O juiz destacou, na decisão de transferência, que: “A atuação do Poder Judiciário, no âmbito da execução penal, deve, portanto, harmonizar o princípio da ressocialização da pena com o dever indeclinável de assegurar a estabilidade e a segurança do sistema prisional, que constitui pilar da própria segurança pública. Portanto, é dever deste juízo preservar o interesse coletivo sobre o individual, especialmente diante de risco real de reincidência e coordenação de práticas criminosas a partir do cárcere, situação que agrava a insegurança social e desafia a autoridade estatal. A inclusão em estabelecimento federal de segurança máxima visa, precisamente, a interromper a comunicação ilícita entre o preso e sua organização criminosa, garantindo a segregação qualificada e restabelecendo a efetividade da função preventiva e repressiva da pena”.

CONDENAÇÕES

  • Arnaldo da Silva Dias - condenação total corresponde a 81 anos, 4 meses e 20 dias de reclusão e cumprimento de, até 03/11/2025, 15 anos, 8 meses e 22 dias de pena, com remanescente de 65 anos, 7 meses e 28 dias a cumprir (81%), assinalado término em 09/06/ 2042.
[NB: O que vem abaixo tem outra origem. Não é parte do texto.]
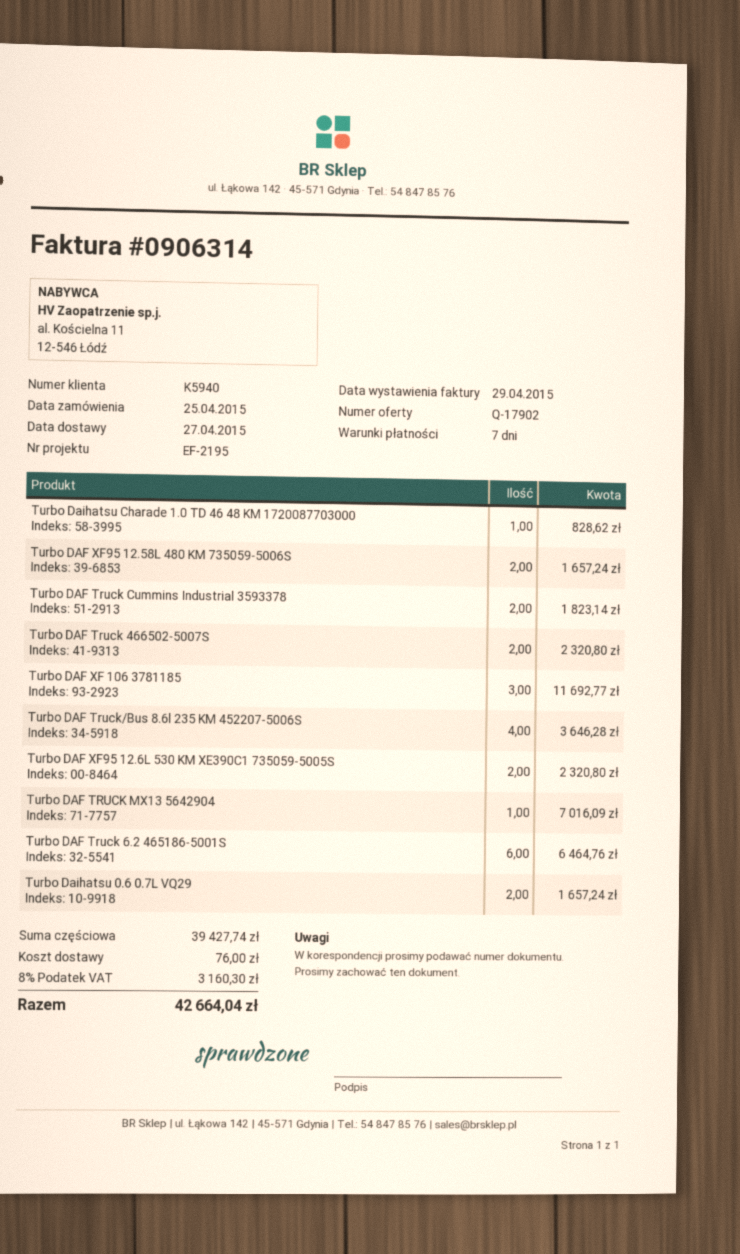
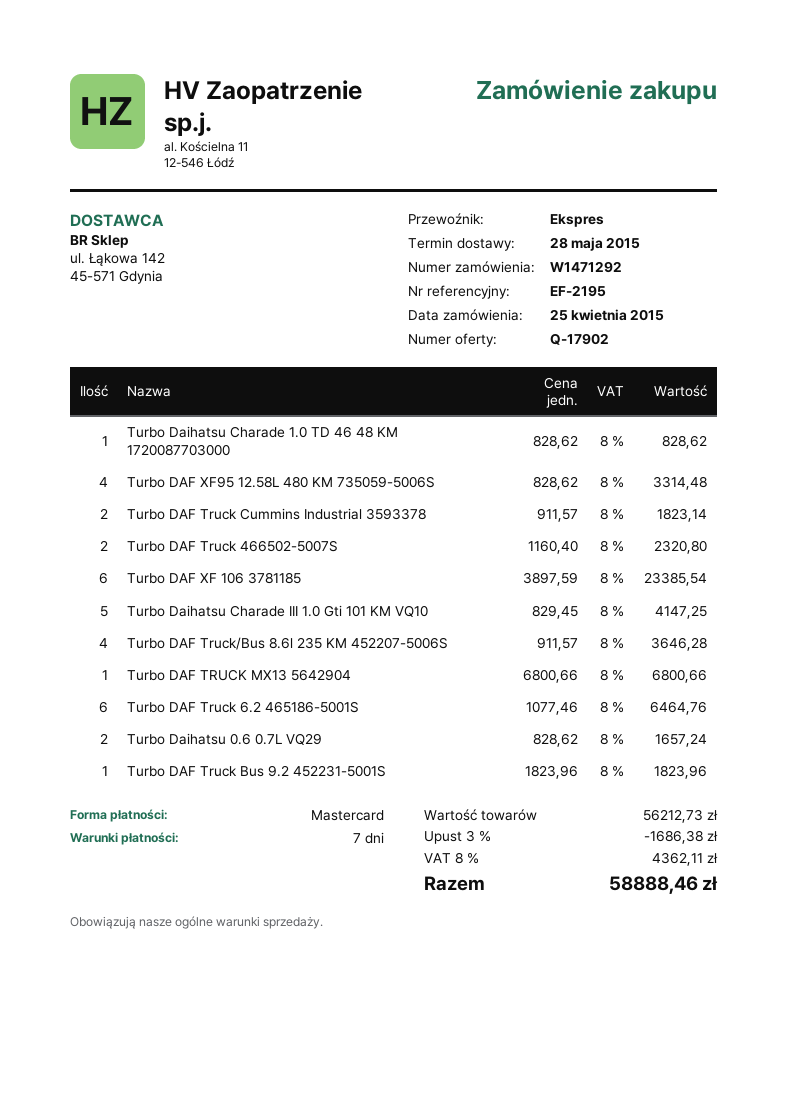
delivery date: 2015-04-27 -> 2015-05-28
Turbo DAF XF95 12.58L 480 KM 735059-5006S: 2 for 1657.24 -> 4 for 3314.48
Turbo DAF XF 106 3781185: 3 for 11692.77 -> 6 for 23385.54
Turbo DAF XF95 12.6L 530 KM XE390C1 735059-5005S: 2 for 2320.80 -> none
Turbo DAF TRUCK MX13 5642904: 1 for 7016.09 -> 1 for 6800.66
Turbo Daihatsu Charade III 1.0 Gti 101 KM VQ10: none -> 5 for 4147.25
Turbo DAF Truck Bus 9.2 452231-5001S: none -> 1 for 1823.96
subtotal: 39427.74 -> 56212.73
discount: none -> 3% = 1686.38
shipping: 76.00 -> none
tax: 8% = 3160.30 -> 8% = 4362.11
total: 42664.04 -> 58888.46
  • Carlos Vinicius Lírio da Silva - condenação total corresponde a 60 anos, 4 meses e 4 dias de reclusão e cumprimento de, até 29/10/2025, 25 anos, 6 meses e 25 dias de pena, com remanescente de 34 anos, 9 meses e 9 dias a cumprir (58%), assinalado término em 28/12/ 2035, progressão de regime em 30/04/2024.
  • Eliezer Miranda Joaquim - condenação total corresponde a 100 (cem) anos, 10 ( dez) meses e 20 (vinte) dias de reclusão, com cumprimento até 03/11/2025 de 20 (vinte) anos, 08 (oito) meses e 24 (vinte e quatro) dias de pena, com remanescente de 80 (oitenta) anos, 1 ( um) mês e 21 (vinte e um) dias, equivalente a 80%, previsão de término para 11/12/2037, progressão de regime em 25/07/2035.
  • Fabrício de Melo Jesus - condenação total corresponde a 65 (sessenta e cinco) anos, 8 (oito) meses e 26 (vinte e seis) dias de reclusão, com remanescente a cumprir de 45 (quarenta e cinco) anos e 8 (oito) dias, em 03/11/2025. Consta previsão para o término de pena em 22/11/2040.
  • Marco Antônio Pereira Firmino - condenação total corresponde a 35 (trinta e cinco) anos, 5 (cinco) meses e 26 (vinte e seis) dias de reclusão, com o cumprimento de até 03/11/ 2025 de 26 (vinte e seis) anos, 1 (um) mês e 17 (dezessete) dias de pena, com remanescente de 9 (nove) anos, 4 (quatro) meses e 9 (nove) dias.
  • Alexander de Jesus Carlos - condenação total corresponde a 34 anos e 6 meses de reclusão e cumprimento de, até 03/11/2025, 17 anos, 6 meses e 29 dias de pena, com remanescente de 16 anos, 11 meses e 1 dia a cumprir (50%), assinalado término em 29/10/2038.
  • Roberto de Souza Brito - condenação total corresponde a 50 anos, 2 meses e 20 dias de reclusão e cumprimento de, até 03/11/2025, 19 anos, 2 meses e 2 dias de pena, com remanescente de 31 anos e 18 dias a cumprir (62%), assinalado término em 28/11/2040.